I do need a bandsaw, drill press, lathe and disc sander so will this get those jobs done well? It seems like I would save a lot of $$ and space!
BTW, how much do these things weigh?
thanks, John


----------



## Gene Howe (Jul 10, 2007)

*Yes*

The Shopsmith is a great machine. 
By itself, I guess it weighs about 200 lb. I could be way off on the high side. I haven't picked mine up lately
Your price is OK for a MKV500. If it's been upgraded to a 520, it's an even better deal but, negotiate in any case.


----------



## curiousgeorge (Nov 6, 2006)

john spies said:


> It is listed for $700 Mark V
> 
> I do need a bandsaw, drill press, lathe and disc sander so will this get those jobs done well? It seems like I would save a lot of $$ and space!
> BTW, how much do these things weigh?
> thanks, John


If it is in good running condition, it most certainly will do the job right. For more info on the Shopsmith go here:

http://www.shopsmith.com/ownersite/index.htm

and to get answers about the Shopsmith go here:

http://www.shopsmith.net/forums/


----------



## bobj3 (Jan 17, 2006)

Hi John

Think real,real hard b/4 you put out 700.oo for a shopsmith, many have them and I did at one time...they are a real PIA to use.. but that's just my 2 cents.

JUst some of the things I didn't like about it, small table saw,one VS motor,small band saw.small jointer,etc. plus the need to add more,more tools to the shopsmith,that cost almost as much as real floor model tool,,but the big drag you must break it down just to drill a hole,, I had just about all the add on items and I sold mine for 400.oo bucks..and was very happy to get that... 

One rule I use,, if I buy a tool can I sell it the next day or two for the same price, the shopsmith is one tool that I found out you can do that with..  if you can get them as a good deal...

Good luck in your quest 


========




john spies said:


> It is listed for $700 Mark V
> 
> I do need a bandsaw, drill press, lathe and disc sander so will this get those jobs done well?

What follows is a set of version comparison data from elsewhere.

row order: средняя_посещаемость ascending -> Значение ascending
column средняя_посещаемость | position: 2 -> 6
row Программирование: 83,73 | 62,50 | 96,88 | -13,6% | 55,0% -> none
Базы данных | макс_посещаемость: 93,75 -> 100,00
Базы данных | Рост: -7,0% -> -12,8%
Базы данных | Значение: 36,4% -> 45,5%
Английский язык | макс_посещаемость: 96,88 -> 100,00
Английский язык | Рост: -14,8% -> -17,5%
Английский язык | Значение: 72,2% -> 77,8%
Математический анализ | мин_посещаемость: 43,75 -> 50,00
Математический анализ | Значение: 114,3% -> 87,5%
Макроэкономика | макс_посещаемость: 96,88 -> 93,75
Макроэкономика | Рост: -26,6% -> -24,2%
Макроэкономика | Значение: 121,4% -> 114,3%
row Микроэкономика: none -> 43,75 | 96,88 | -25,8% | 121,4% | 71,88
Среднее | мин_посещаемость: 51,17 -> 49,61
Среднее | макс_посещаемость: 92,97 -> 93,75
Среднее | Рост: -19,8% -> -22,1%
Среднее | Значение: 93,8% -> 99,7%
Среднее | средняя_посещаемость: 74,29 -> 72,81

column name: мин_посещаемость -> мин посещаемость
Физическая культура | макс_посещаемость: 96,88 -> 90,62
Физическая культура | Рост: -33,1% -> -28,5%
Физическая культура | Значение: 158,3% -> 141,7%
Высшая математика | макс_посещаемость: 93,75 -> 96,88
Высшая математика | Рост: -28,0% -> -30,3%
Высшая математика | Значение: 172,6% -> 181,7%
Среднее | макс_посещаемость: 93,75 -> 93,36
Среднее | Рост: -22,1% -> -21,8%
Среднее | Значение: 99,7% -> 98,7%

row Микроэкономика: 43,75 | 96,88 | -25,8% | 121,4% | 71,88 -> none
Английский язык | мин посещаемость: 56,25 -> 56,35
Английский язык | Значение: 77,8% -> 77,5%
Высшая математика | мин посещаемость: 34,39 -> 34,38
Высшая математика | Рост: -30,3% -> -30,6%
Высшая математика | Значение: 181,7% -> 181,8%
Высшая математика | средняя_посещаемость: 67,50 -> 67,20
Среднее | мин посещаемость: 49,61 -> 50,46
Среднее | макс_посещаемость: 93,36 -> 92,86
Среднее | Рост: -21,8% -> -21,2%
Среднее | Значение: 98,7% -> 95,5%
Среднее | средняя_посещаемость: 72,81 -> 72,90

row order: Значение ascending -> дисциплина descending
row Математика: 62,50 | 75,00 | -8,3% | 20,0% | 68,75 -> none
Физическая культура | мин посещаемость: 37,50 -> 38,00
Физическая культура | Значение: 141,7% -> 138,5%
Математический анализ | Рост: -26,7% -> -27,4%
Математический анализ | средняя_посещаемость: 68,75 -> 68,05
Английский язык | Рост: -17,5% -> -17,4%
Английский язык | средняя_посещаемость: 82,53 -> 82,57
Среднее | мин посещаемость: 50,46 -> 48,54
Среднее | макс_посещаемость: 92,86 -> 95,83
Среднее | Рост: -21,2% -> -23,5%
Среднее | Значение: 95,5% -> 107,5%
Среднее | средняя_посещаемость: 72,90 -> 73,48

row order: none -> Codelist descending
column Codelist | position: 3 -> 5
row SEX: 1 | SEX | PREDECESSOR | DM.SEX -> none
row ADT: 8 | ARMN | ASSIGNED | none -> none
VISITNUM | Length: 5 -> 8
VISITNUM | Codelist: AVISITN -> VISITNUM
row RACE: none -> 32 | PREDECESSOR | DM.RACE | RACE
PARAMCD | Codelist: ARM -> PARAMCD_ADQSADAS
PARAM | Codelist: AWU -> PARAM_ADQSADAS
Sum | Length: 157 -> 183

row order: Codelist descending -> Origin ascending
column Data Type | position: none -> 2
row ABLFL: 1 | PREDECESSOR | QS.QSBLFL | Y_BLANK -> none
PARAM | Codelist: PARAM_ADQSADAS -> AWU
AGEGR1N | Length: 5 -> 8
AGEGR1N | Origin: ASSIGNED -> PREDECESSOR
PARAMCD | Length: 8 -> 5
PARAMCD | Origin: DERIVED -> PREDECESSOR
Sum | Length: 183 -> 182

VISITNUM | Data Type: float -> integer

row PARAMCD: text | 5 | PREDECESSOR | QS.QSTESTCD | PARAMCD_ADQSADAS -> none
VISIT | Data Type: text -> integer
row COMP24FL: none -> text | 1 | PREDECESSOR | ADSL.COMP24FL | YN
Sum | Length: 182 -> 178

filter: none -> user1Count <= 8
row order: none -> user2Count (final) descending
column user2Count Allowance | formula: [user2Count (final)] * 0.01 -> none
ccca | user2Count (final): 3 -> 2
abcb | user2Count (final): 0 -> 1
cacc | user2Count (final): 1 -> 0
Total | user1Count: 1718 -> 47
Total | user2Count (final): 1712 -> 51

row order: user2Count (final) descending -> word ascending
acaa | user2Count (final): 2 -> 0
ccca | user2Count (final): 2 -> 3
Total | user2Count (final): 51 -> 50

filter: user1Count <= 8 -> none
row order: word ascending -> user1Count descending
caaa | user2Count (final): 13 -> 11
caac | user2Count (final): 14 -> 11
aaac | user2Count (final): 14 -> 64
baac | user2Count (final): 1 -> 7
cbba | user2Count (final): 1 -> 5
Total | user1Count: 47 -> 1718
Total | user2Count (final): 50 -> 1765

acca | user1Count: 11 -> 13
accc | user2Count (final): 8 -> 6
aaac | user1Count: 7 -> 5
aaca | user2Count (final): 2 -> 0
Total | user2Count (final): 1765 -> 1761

It seems like I would save a lot of $$ and space!
> BTW, how much do these things weigh?
> thanks, John


----------



## Bogydave (Nov 14, 2008)

I have one. Tables are grooved & catch/pinch the wood sometime. Sharp edges on the grooves peel skin off knuckles, keep band-aids close. Good lathe but tool rest weak link here. Good as a power unit. 
At that price & you get some other attachments, negotiate. (What is new $ today may help you decide & if you'll use it)
It is versatile but PIA to use as bj said. Disc sander & band saw is set up always & used on mine mostly.


----------



## Hamlin (Dec 25, 2005)

Hi,

The Shopsmith's are... ok. I have to agree with Bj on this one though. I have something almost identical to it, a "supershop" made by Smithy. Too much is involved in switching from one tool to the other. I figured up the price I paid for mine, compared to buying the true tools... I'd been better off and money ahead in purchasing the independant tools. 

Just my $0.02 worth.


----------



## waynoe (Sep 29, 2004)

The shopsmith is ok. It has its place especially if you have a small shop. You have to decide what's more of a PIA moving tools around or changing setups. Fortunately I have enough room all I use it for is the bandsaw and the drill press. If you buy it make sure to get arbers so you don't have to use thier sawblades. (too pricey) And you may want to learn how to make bandsaw blades because nothing else fits shopsmith.


----------



## curiousgeorge (Nov 6, 2006)

> And you may want to learn how to make bandsaw blades because nothing else fits shopsmith.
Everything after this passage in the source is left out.